> **DATASET CONTENT**
########

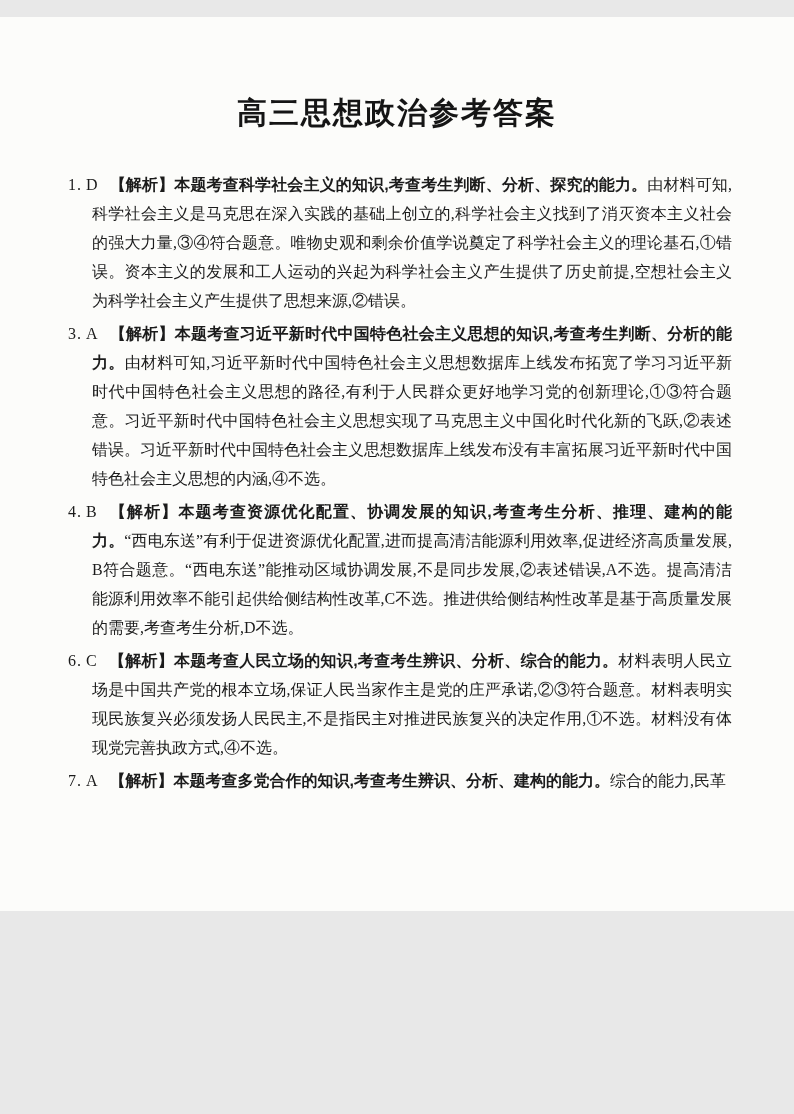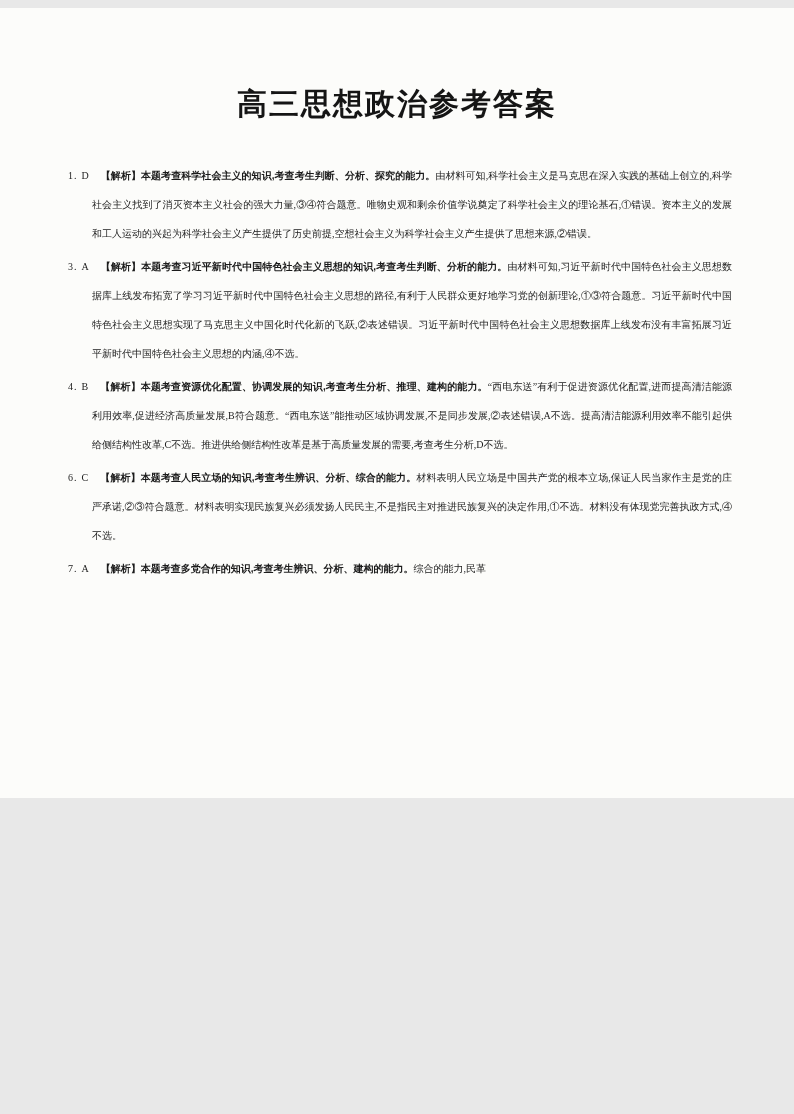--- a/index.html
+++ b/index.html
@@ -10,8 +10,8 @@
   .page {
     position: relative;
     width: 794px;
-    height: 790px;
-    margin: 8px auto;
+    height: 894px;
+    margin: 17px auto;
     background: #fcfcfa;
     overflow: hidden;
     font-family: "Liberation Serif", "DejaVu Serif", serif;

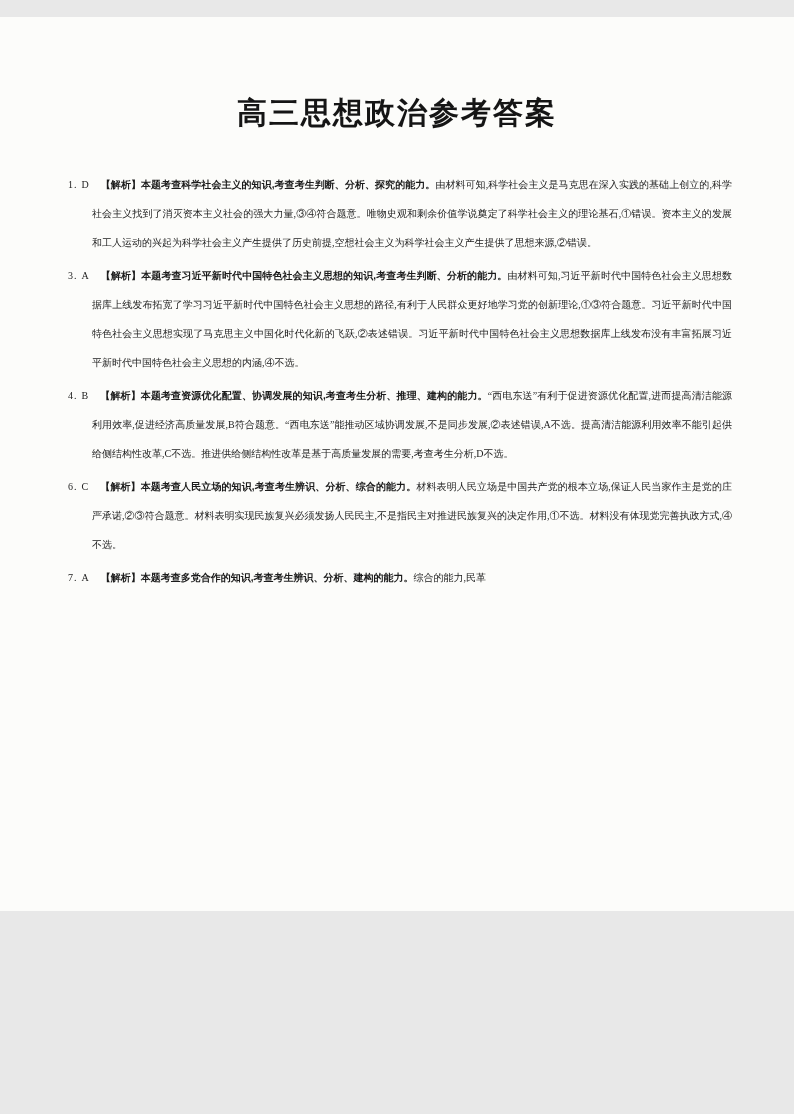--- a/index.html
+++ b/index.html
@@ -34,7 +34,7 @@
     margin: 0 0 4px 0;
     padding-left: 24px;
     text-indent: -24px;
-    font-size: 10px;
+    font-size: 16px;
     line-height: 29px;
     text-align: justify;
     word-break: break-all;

########

> **WHAT THIS TASK INVOLVES**
Write out each record exactly as shown, but not its pictures.

> **TASK RESPONSE**
--- a/index.html
+++ b/index.html
@@ -10,8 +10,8 @@
   .page {
     position: relative;
     width: 794px;
-    height: 790px;
-    margin: 8px auto;
+    height: 894px;
+    margin: 17px auto;
     background: #fcfcfa;
     overflow: hidden;
     font-family: "Liberation Serif", "DejaVu Serif", serif;

--- a/index.html
+++ b/index.html
@@ -34,7 +34,7 @@
     margin: 0 0 4px 0;
     padding-left: 24px;
     text-indent: -24px;
-    font-size: 10px;
+    font-size: 16px;
     line-height: 29px;
     text-align: justify;
     word-break: break-all;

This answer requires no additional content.